Now, we are investing in these young women, watching them graduate and set up secondary business for themselves like stalls in the market. We believe that a social entrepreneur should be a sustainable business venture that empowers people, in this case, women to participate in managing their economies.
Uganda has been experiencing changes in weather patterns with longer dry seasons that are not friendly to agriculture. How are you dealing with such a challenge?
Fortunately, it has not been the case with where our passion fruit farms are located- Fort Portal, western Uganda. We have not had more than two to three months of a dry season, and our farms are located near water sources. In addition, we have also trained our girls to use water bottles as a form of drip irrigation in the event that there’s a long dry spell that could affect their crop production.
There is an issue of fluctuating prices especially for agricultural produce that scares away potential investors in the sector. How do you deal with that?
Passion fruits have witnessed a stable price over the last 10 years and it is the reason we now want to venture into value addition. We are already in talks with companies that have the potential to set up the facilities.

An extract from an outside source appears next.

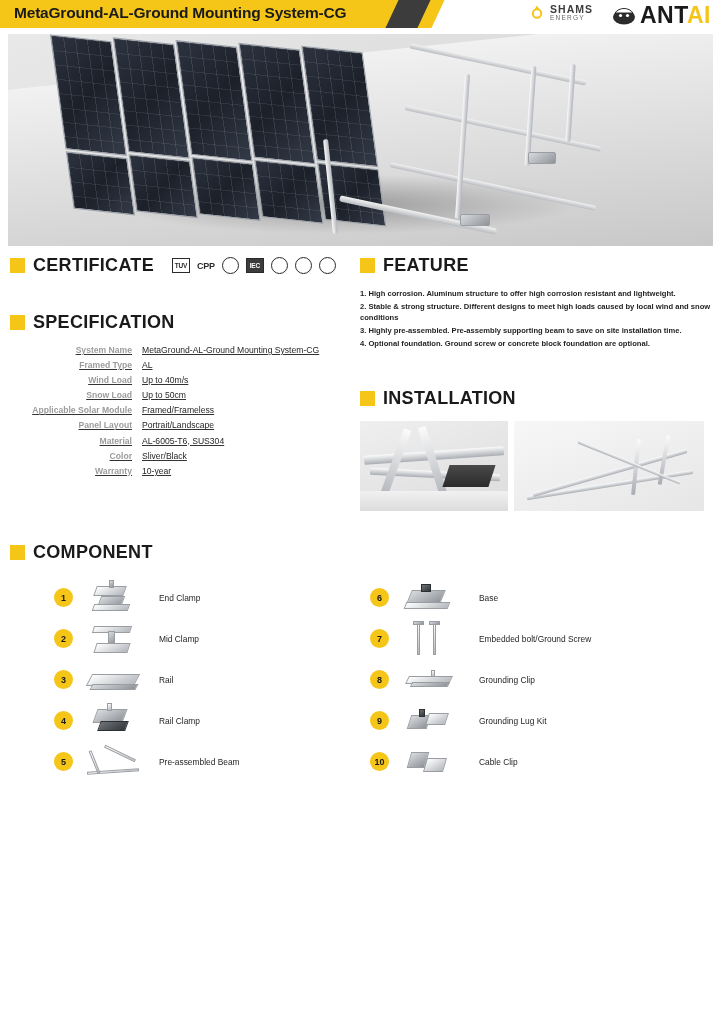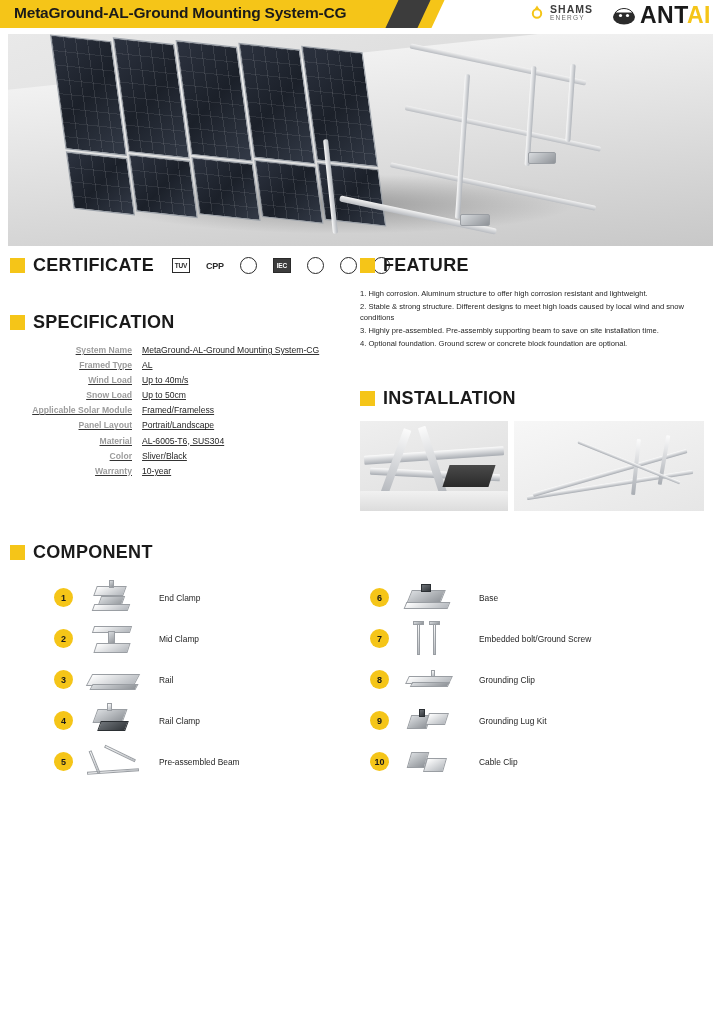"CPP" .cert-logos { gap: 16px -> 7px }
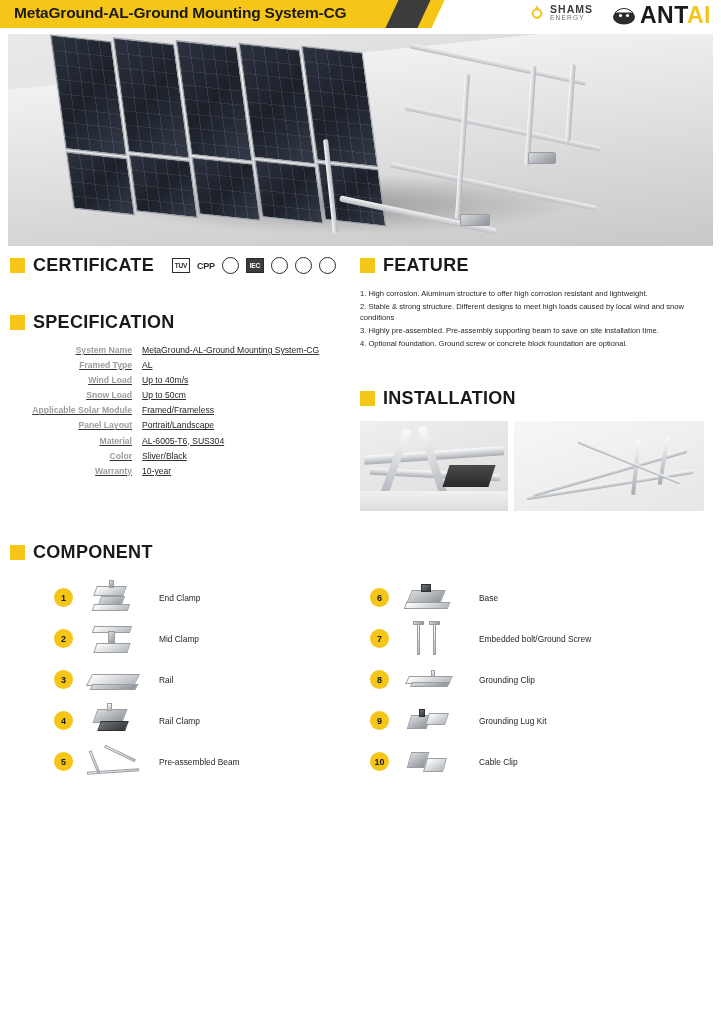"1. High corrosion. Aluminum structure" .feature-list { font-weight: none -> bold }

So, what other challenges do you face in such a business?
The biggest challenge is recruiting employees who share the company’s vision. The other challenge is finding people who understand that we are not a Non-Governmental Organisation but a business that also aims at impacting on the community.
How best can government and other stakeholders work to solve the challenges faced by social enterprises?
We would love to see a social enterprise registration desk or programme to better serve the interests of social enterprises in the country.
Also, the government need to do a lot in the fight against counterfeit agro-chemicals. We are fortunate to have some cash that can permit us import inputs from Kenya but how about a rural farmer who is not sensitized about genuine ones and those who cannot afford to import? It is such a tricky situation.
Where do we see KadAfrica in the next few years?
We are hoping to go into the processing of passion fruit pulp soon. We have been training about 200 to 300 girls every year, and we are looking at training more than 5,000 girls in the next seven to 10 years and thus creating a big impact on the community.